Reproduce, exactly, the lines of the material below from the line containing "15px -> 18px" through the line containing "html: <p>Mediante este", with both end lines included and nothing else.

The input ::
════════════════
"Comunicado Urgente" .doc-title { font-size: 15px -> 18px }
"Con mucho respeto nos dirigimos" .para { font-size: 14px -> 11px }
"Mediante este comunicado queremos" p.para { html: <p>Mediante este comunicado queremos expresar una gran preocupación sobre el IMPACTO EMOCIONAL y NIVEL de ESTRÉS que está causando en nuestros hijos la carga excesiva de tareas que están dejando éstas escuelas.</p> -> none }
════════════════
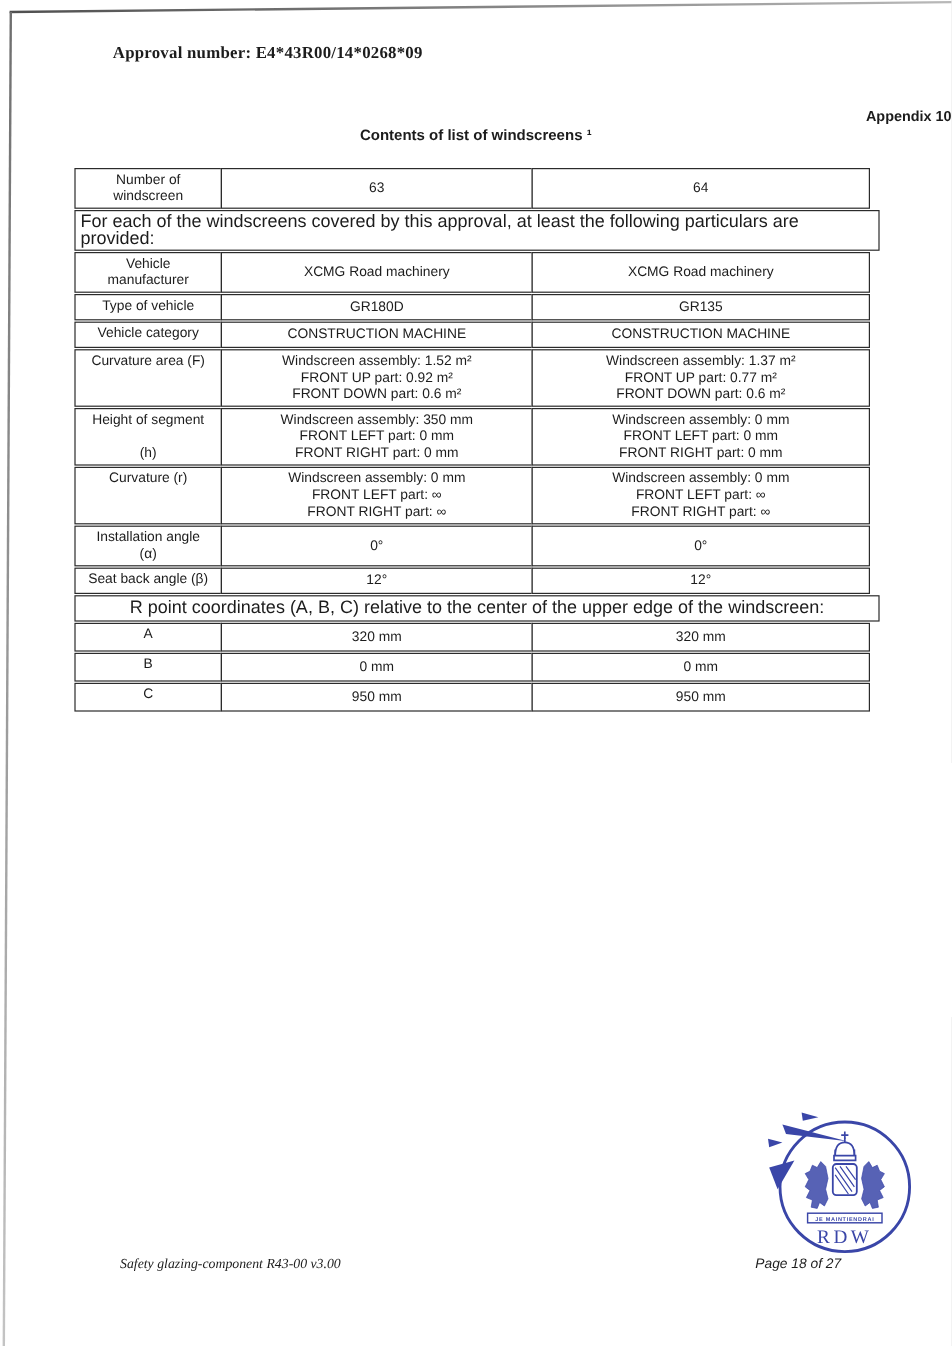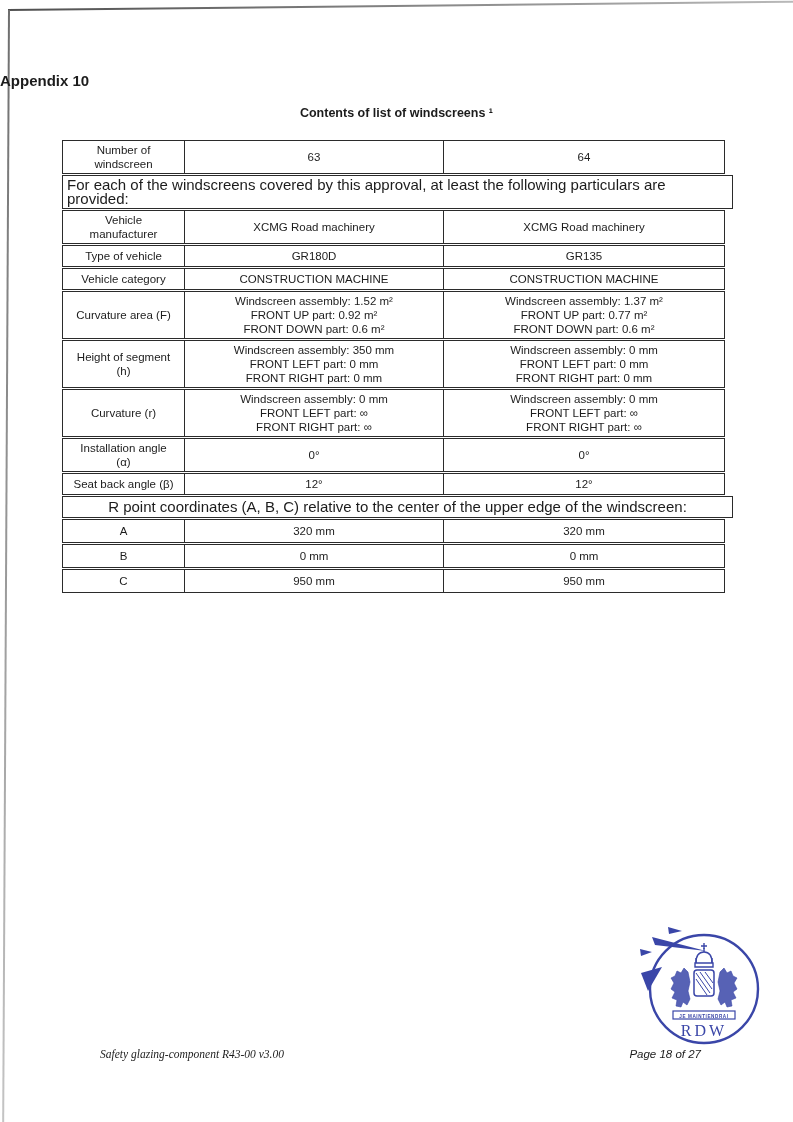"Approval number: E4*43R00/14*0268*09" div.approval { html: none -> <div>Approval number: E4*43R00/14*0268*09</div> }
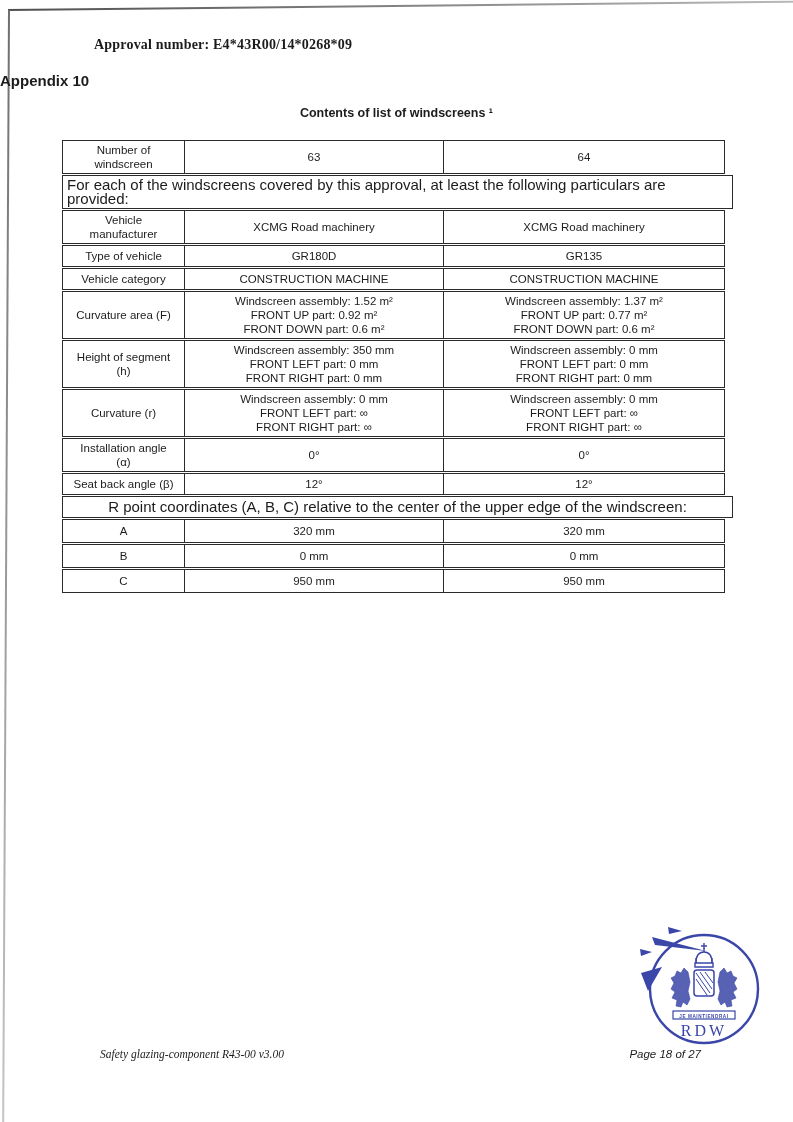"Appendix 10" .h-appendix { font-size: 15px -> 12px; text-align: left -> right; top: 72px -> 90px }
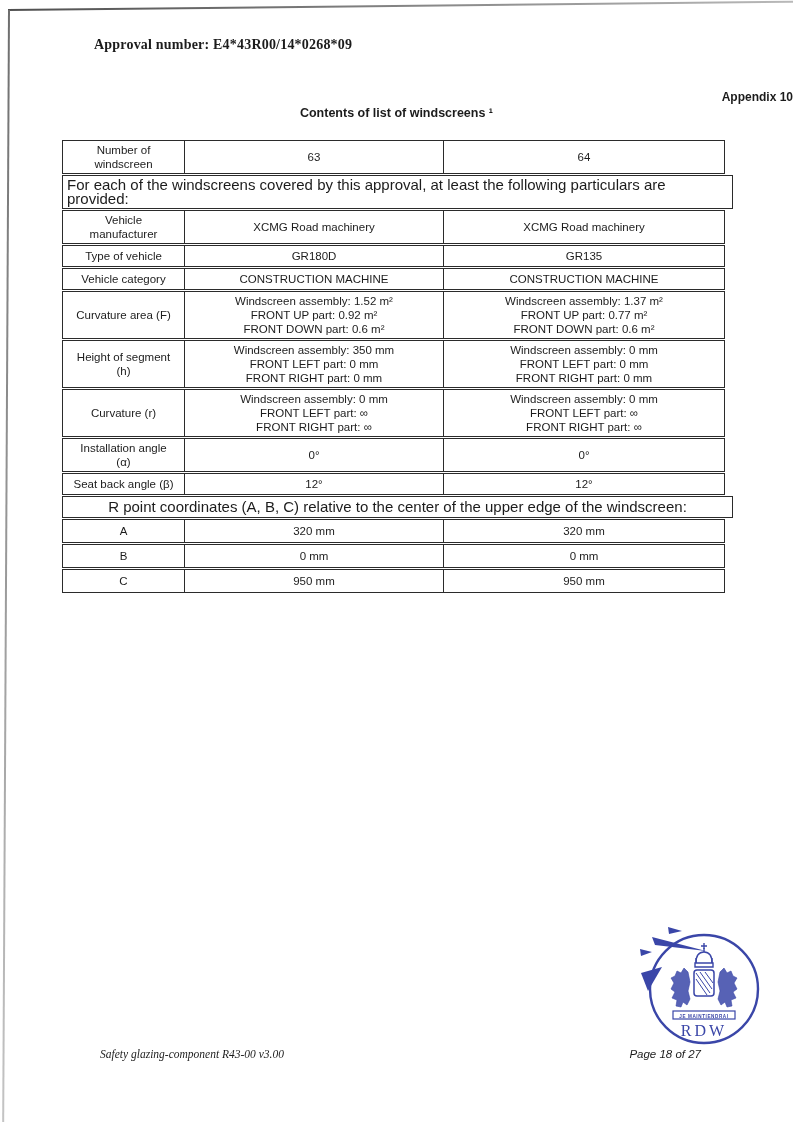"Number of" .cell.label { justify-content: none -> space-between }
════════════════
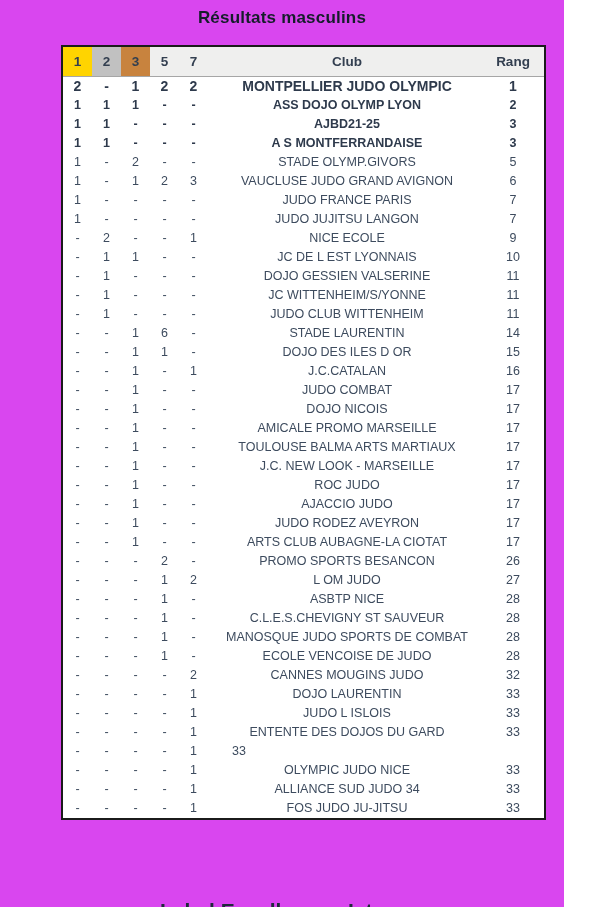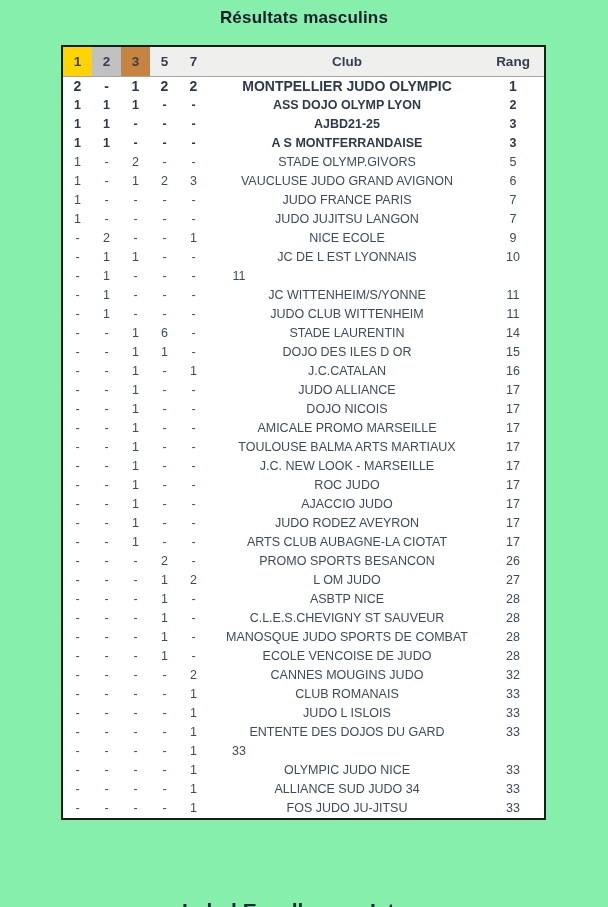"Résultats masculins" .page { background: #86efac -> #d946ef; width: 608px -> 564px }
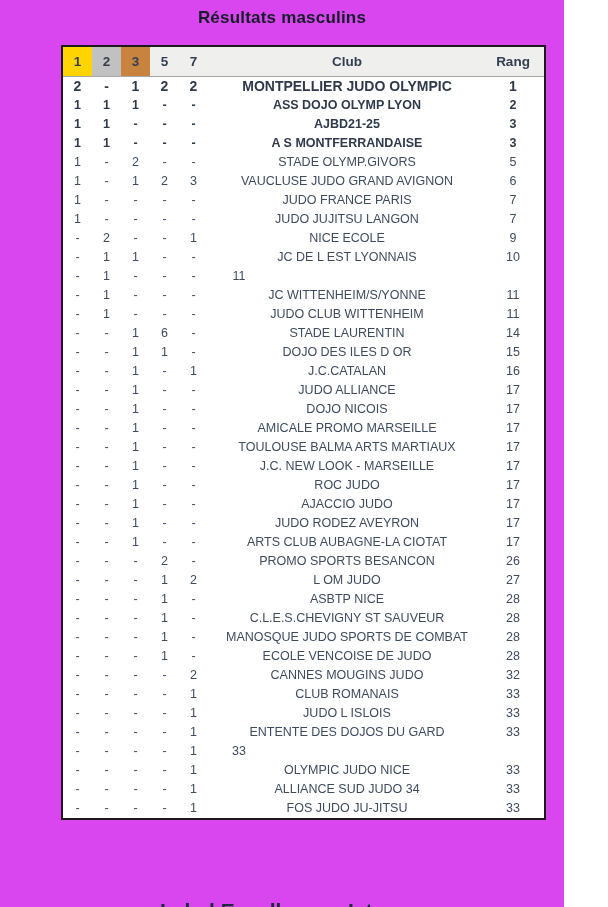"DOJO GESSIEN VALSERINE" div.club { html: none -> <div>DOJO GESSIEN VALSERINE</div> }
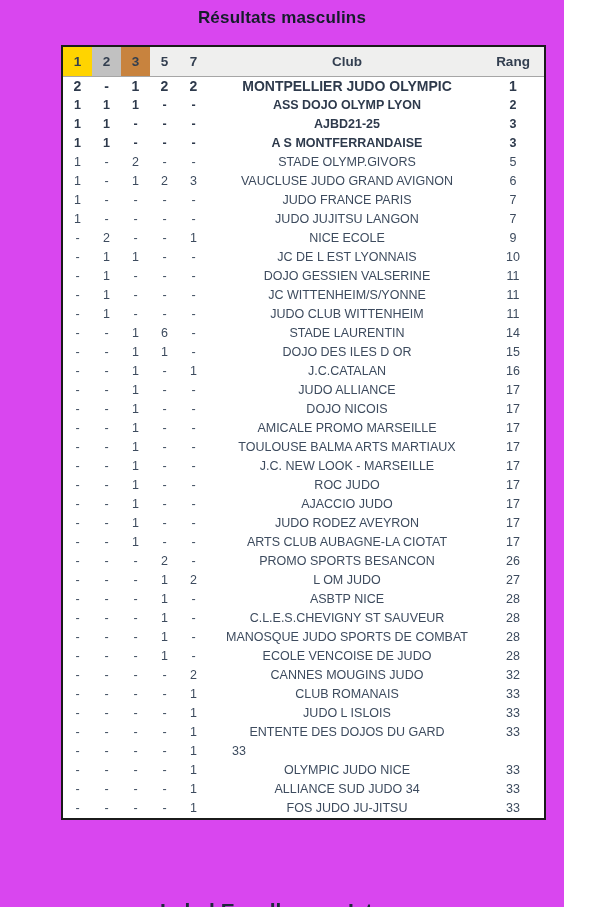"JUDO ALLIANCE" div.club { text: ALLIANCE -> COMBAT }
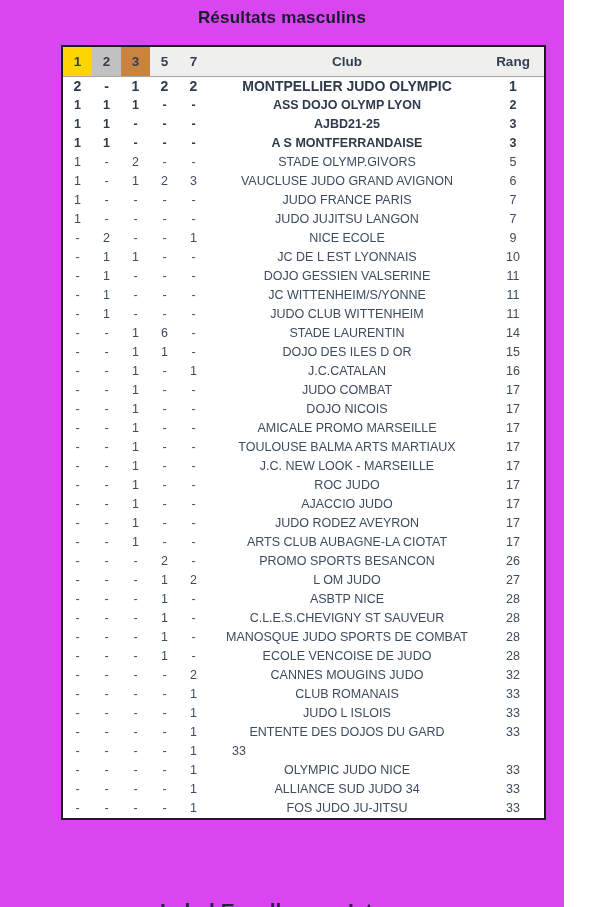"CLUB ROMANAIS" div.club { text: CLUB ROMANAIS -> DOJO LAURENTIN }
════════════════
Solved exercise ::
"Comunicado Urgente" .doc-title { font-size: 15px -> 18px }
"Con mucho respeto nos dirigimos" .para { font-size: 14px -> 11px }
"Mediante este comunicado queremos" p.para { html: <p>Mediante este comunicado queremos expresar una gran preocupación sobre el IMPACTO EMOCIONAL y NIVEL de ESTRÉS que está causando en nuestros hijos la carga excesiva de tareas que están dejando éstas escuelas.</p> -> none }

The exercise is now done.